## ACTIVITY
In the data, find the word "left" and copy out every line that has it.

## MATERIAL FOR THIS TASK
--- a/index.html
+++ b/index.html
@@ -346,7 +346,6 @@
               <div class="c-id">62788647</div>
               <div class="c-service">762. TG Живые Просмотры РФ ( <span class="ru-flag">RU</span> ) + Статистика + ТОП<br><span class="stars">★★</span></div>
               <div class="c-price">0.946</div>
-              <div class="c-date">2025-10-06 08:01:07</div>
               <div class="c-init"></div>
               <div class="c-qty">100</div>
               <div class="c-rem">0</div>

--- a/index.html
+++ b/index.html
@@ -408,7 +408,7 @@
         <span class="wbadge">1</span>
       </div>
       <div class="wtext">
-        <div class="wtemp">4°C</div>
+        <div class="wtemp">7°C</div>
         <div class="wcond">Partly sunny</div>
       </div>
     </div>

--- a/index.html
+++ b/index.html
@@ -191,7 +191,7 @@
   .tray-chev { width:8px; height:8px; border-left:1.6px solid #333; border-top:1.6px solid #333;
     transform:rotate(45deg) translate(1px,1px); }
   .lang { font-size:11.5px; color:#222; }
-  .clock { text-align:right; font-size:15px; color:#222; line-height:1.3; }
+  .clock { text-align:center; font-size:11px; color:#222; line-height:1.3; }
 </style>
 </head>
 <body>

==

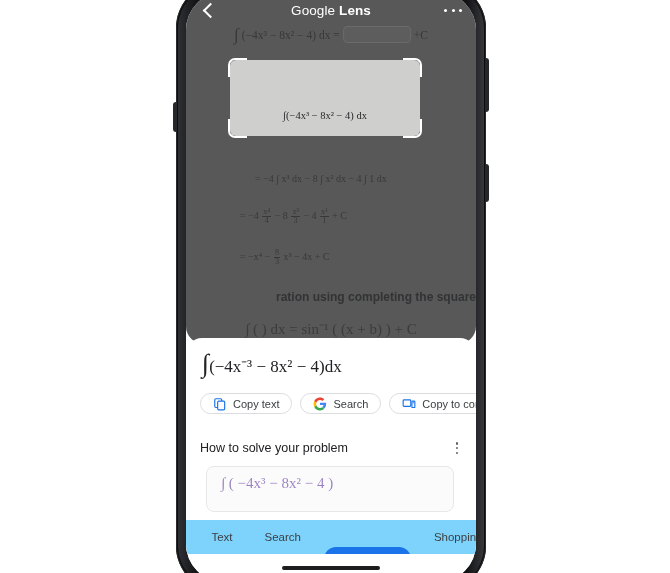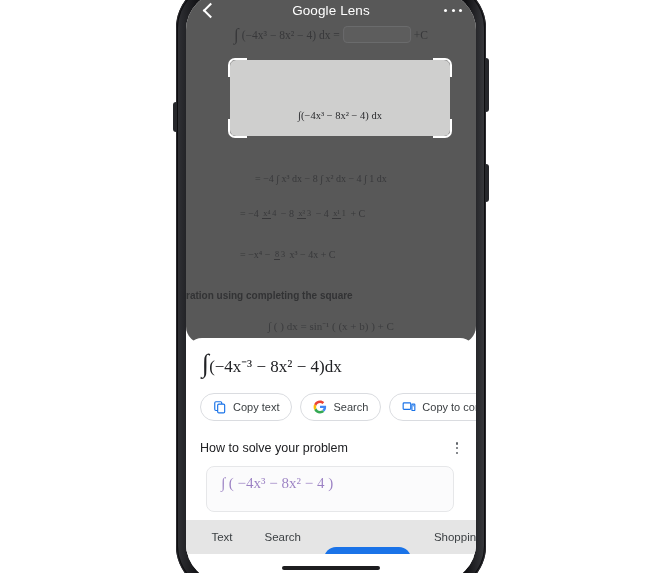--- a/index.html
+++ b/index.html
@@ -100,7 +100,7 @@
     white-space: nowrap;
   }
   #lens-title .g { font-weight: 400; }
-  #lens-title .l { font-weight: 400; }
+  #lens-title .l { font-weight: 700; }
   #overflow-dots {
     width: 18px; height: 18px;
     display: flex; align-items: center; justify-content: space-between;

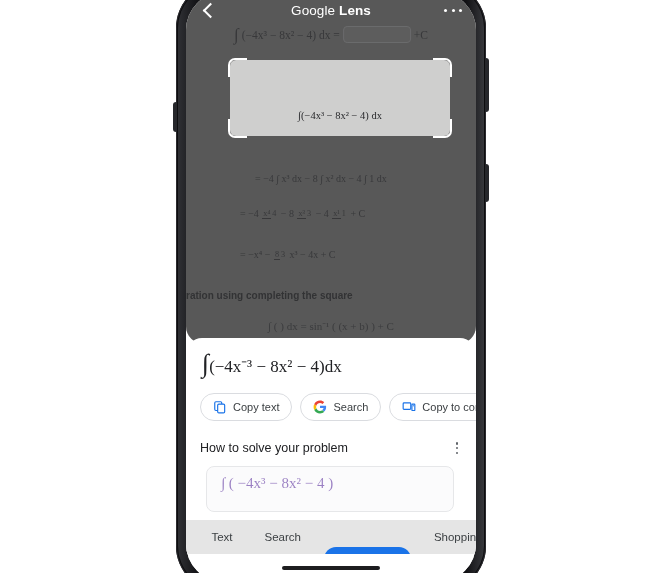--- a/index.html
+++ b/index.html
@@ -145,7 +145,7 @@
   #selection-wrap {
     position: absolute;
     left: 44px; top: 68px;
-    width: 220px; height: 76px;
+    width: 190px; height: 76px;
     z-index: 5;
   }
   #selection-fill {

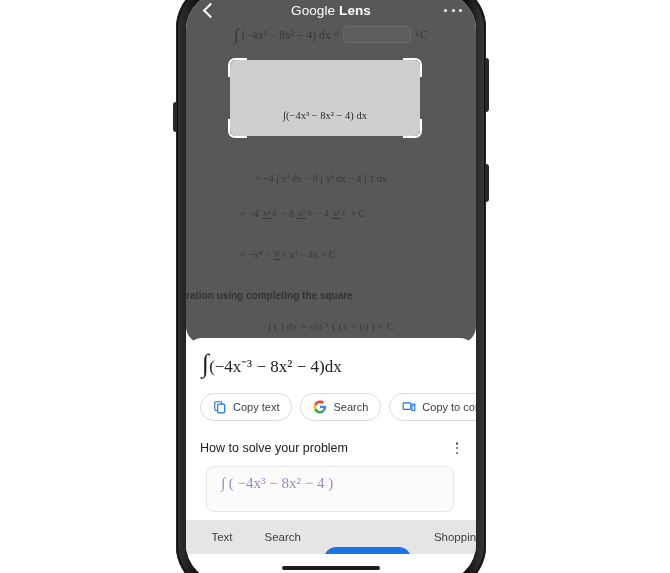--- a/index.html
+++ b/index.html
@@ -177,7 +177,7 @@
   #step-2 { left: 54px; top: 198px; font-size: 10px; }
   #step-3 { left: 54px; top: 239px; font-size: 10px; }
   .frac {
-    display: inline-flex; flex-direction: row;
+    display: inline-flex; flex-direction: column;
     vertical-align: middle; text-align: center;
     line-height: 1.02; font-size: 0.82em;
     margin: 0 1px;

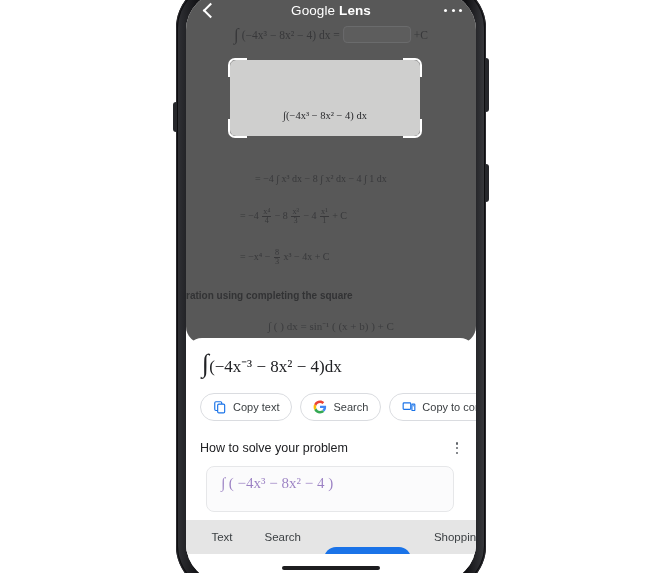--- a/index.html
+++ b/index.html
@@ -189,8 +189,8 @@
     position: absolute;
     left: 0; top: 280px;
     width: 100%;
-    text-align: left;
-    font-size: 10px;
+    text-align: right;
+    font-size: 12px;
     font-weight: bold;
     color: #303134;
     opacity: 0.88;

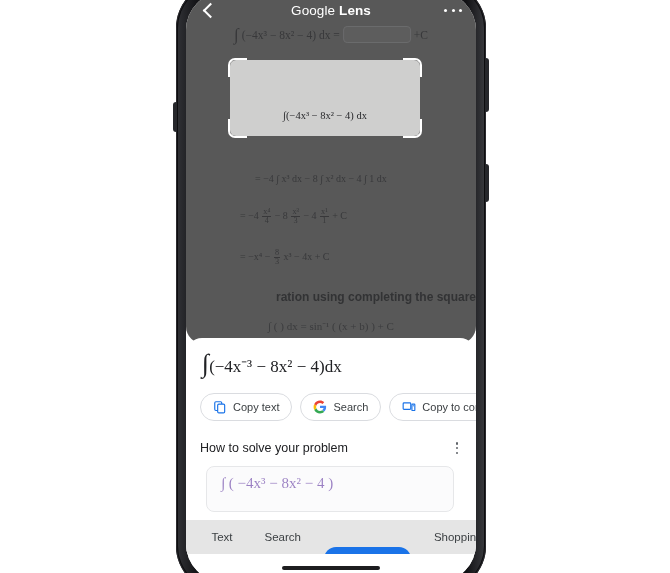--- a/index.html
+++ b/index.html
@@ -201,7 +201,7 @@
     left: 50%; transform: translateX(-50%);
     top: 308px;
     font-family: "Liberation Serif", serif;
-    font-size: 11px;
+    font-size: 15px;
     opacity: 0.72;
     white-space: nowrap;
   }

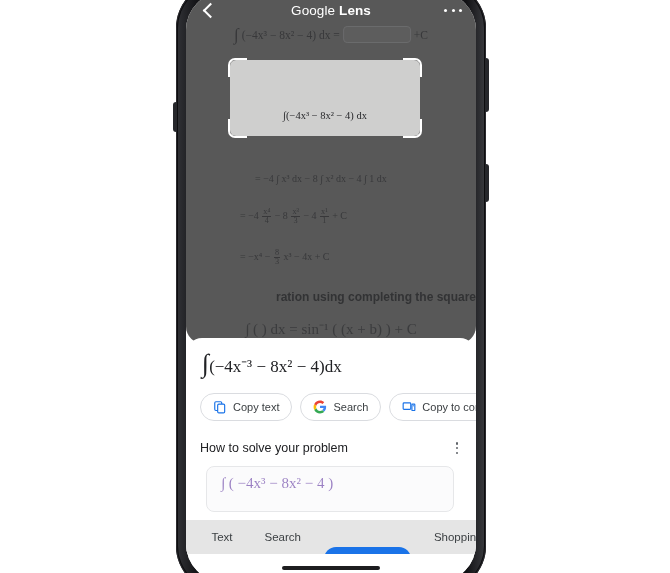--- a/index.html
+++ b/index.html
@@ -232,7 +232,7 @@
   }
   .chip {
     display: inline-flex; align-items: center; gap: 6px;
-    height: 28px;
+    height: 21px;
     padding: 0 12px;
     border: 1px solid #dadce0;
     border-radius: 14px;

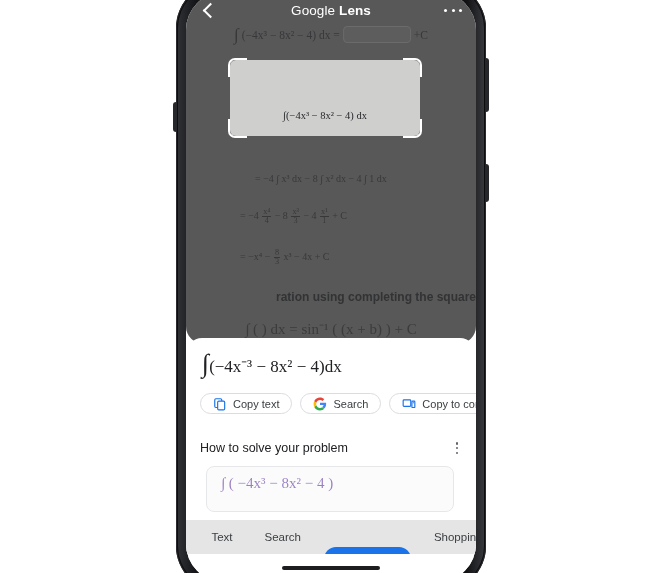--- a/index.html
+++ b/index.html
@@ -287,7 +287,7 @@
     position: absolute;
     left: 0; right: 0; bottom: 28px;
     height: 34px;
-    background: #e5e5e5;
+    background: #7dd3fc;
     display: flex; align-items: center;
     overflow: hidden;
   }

## ANSWER SECTION
   .tray-chev { width:8px; height:8px; border-left:1.6px solid #333; border-top:1.6px solid #333;
     left: 44px; top: 68px;
   #step-2 { left: 54px; top: 198px; font-size: 10px; }
   #step-3 { left: 54px; top: 239px; font-size: 10px; }
     left: 0; top: 280px;
-    text-align: left;
     left: 50%; transform: translateX(-50%);
     left: 0; right: 0; bottom: 28px;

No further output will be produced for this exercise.